Any V3 Max board can be the Primary or the Secondary board – A V3 Max board is designated as Primary or Secondary by virtue of how the 2 wire serial data links are connected between the two boards (more details on this below)
R are positive phase | L are negative phase – Within each board the right “R” labeled input/output pins handle the positive (+) phase while the left “L” labeled input/output pins handle the negative (-) phase. This is a arbitrary designation but we recommend you follow this to avoid confusion and to help with any trouble-shooting.
Star ground – All grounds (including the pin 1’s) get wired to a single common “star ground” point somewhere within the enclosure. This may not be standard practice with all balanced audio gear but we have found this approach to work best when using Tortuga Audio attenuators/controllers.
Power ground – The power ground must also be tied to the “star ground” in order for everything to work properly. This is especially important to ensure that the LDR calibration feature of the V3 Max works properly.
2-wire serial data link
The designation of which Max board is the Primary and which is the Secondary is solely determined by how the 2-wire serial data link is connected between the two boards. The Primary board connects the J7.TX1 and J7.RX1 pins to the Secondary board’s J7.RX2 and J7.TX2 pins respectively. This is shown in the diagram below. Once these 2 connections are made, both Max boards must be powered off and then powered on again to assert this configuration.
3 pin XLR wiring overview
Balanced audio signals typically use XLR type 3-pin connections. XLR wiring is unavoidably more complex than single-ended RCA.
With single-ended audio you have only the signal itself and the the signal ground reference. However, with balanced audio you have 2 audio signals (pins #2 and #3) plus a 3rd shield/ground pin (pin #1). The 2 audio signals are identical except that they are 180 degrees out of phase with respect to each other. Usually pin #2 carries the positive (+) phase while pin #3 carries the negative (-) phase.

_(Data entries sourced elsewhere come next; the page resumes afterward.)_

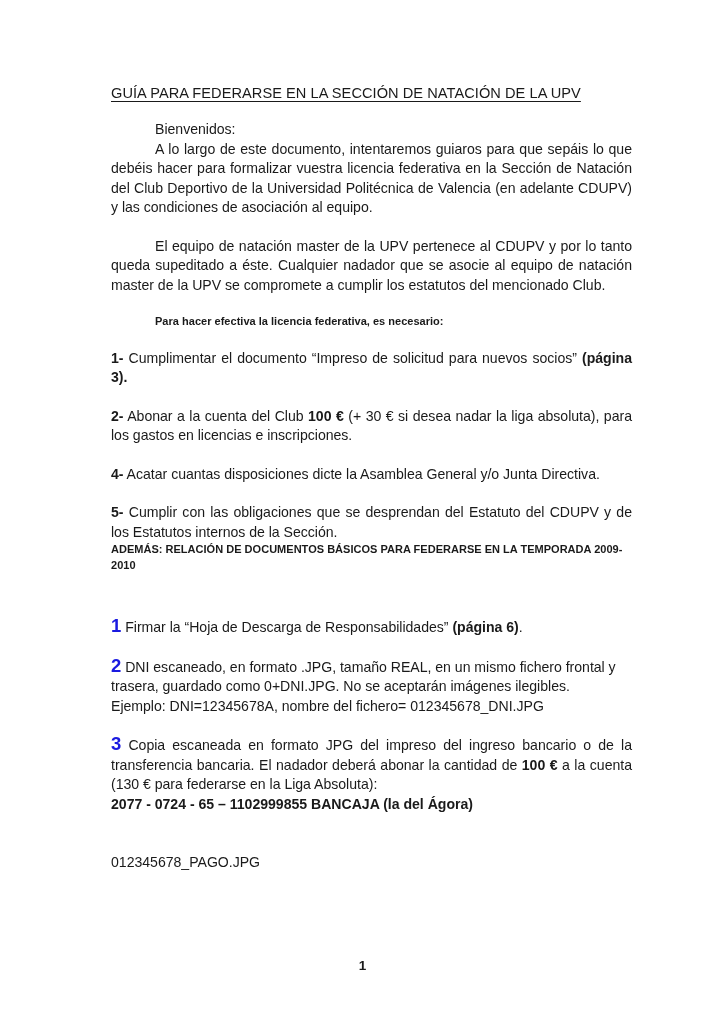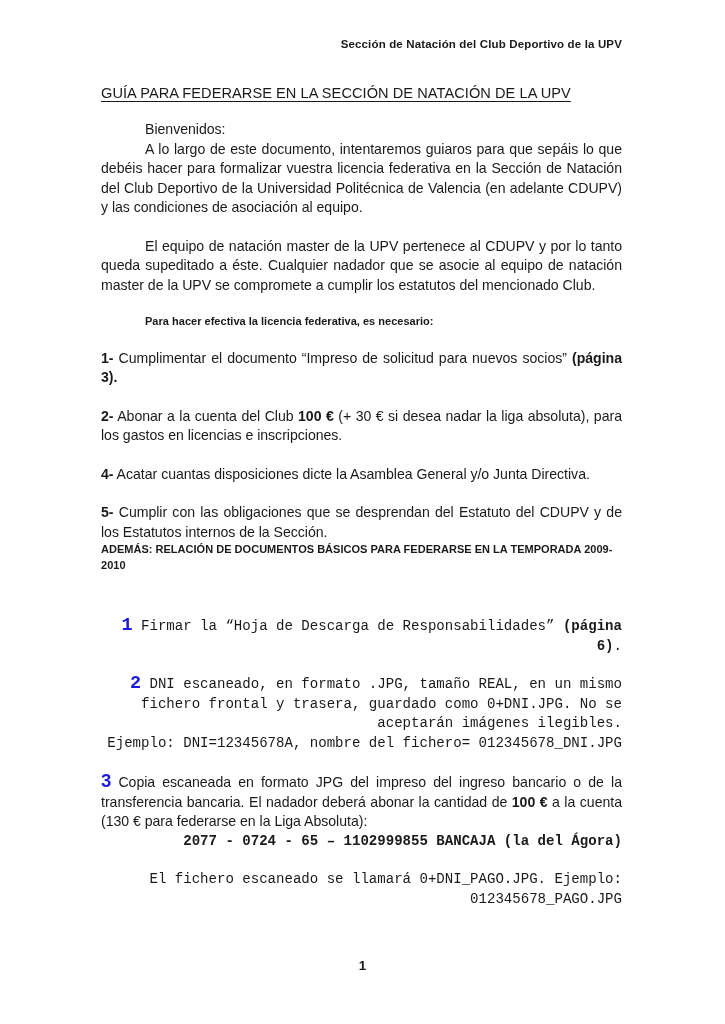--- a/index.html
+++ b/index.html
@@ -84,7 +84,6 @@
 
 <div class="page">
 
-  <div class="header">Sección de Natación del Club Deportivo de la UPV</div>
 
   <div class="content">
 

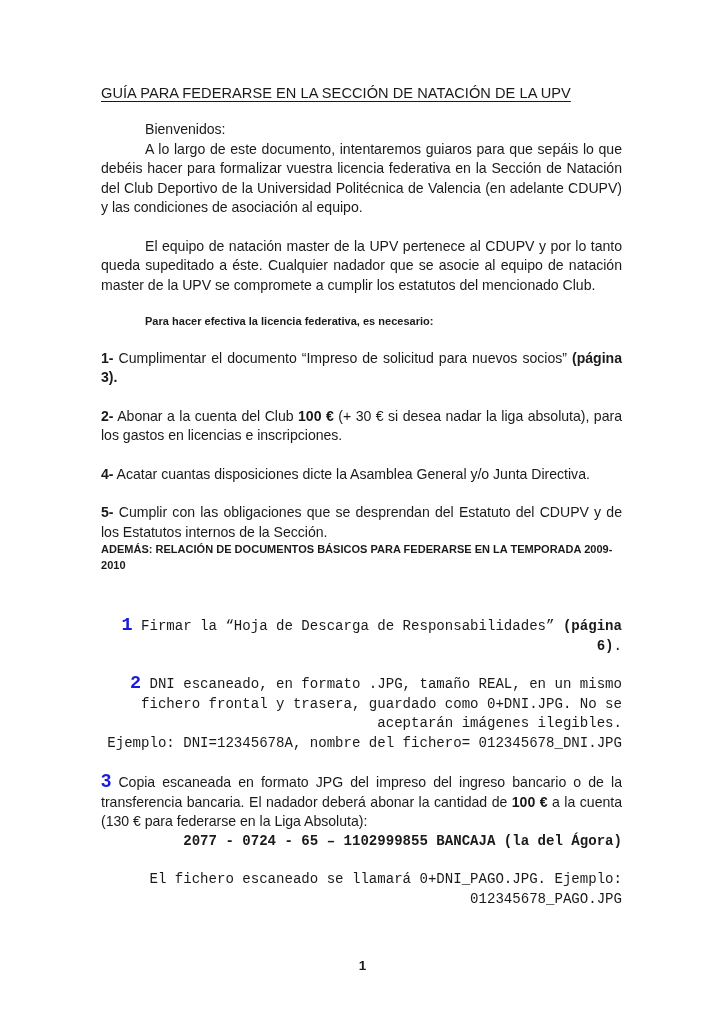--- a/index.html
+++ b/index.html
@@ -30,7 +30,7 @@
   .content {
     position: absolute;
     top: 84px;
-    left: 101px;
+    left: 111px;
     width: 521px;
   }
   .doc-title {

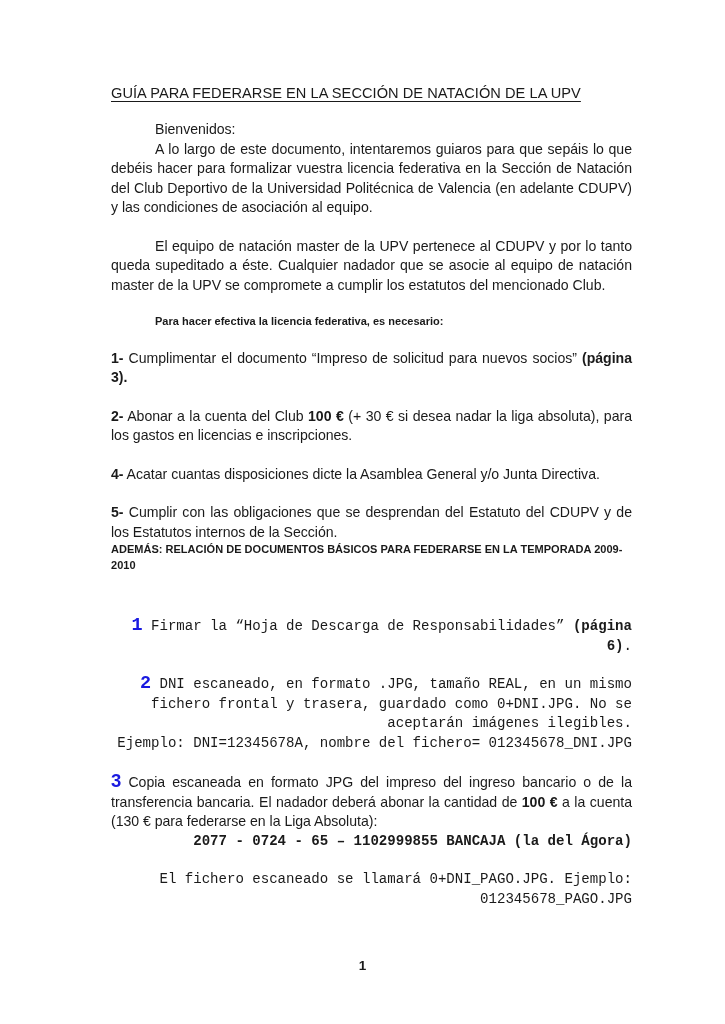--- a/index.html
+++ b/index.html
@@ -49,7 +49,7 @@
     text-align: justify;
     letter-spacing: -0.02px;
   }
-  p.left { text-align: right; font-family: Liberation Mono, monospace; }
+  p.left { text-align: left; }
   .indent { text-indent: 44px; }
   .gap-md { margin-top: 19px; }
   .gap-xl { }

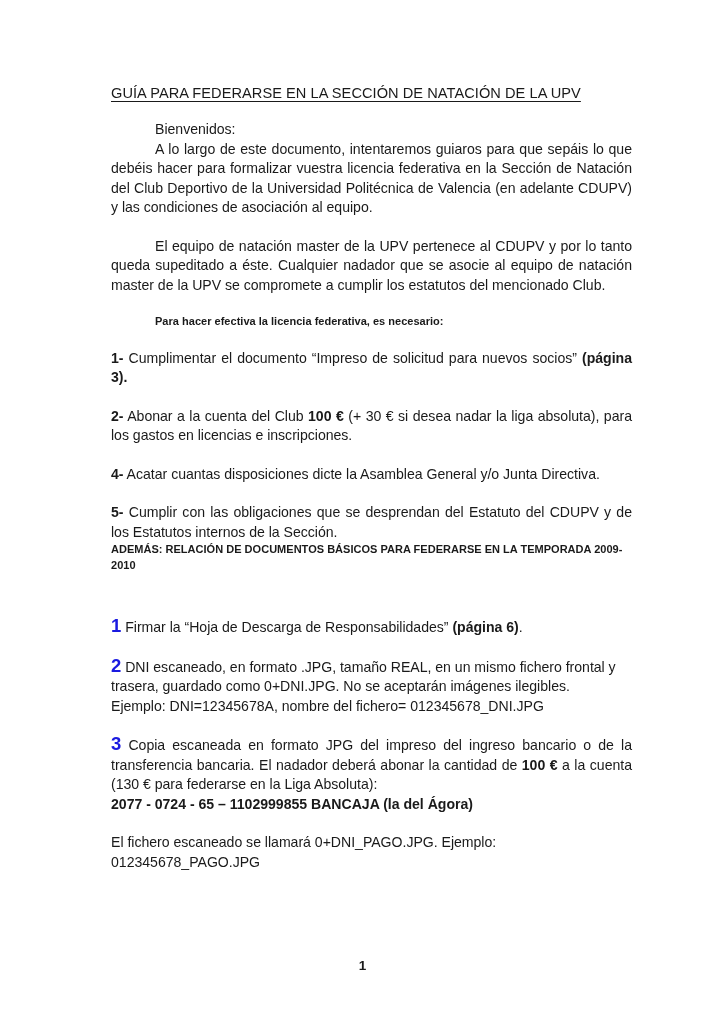--- a/index.html
+++ b/index.html
@@ -117,7 +117,7 @@
     <p class="left"><b>2077 - 0724 - 65 – 1102999855  BANCAJA (la del Ágora)</b></p>
 
 
-    <p class="left gap-md"><span>El fichero escaneado se llamará 0+DNI_PAGO.JPG. Ejemplo:</span><br><span>012345678_PAGO.JPG</span></p>
+    <p class="left gap-md"><br><span>012345678_PAGO.JPG</span></p>
 
   </div>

Additional complexity comes from the fact that the physical position of pins #1 and #2 within the XLR plugs & sockets are reversed depending on whether you are wiring a female/input or a male/output connector.
Last, but not least, XLR connector pin diagrams sometimes show the pins in a front view (the way humans see the finished product) while others show the pins in a rear view (as seen from the perspective of the wire going into the XLR connector).
For purposes of preserving your sanity and ours, this article refers to the front view only – the view you see when looking at a panel with XLR sockets facing you or when looking into the business end of an XLR jack at the end of an XLR cable.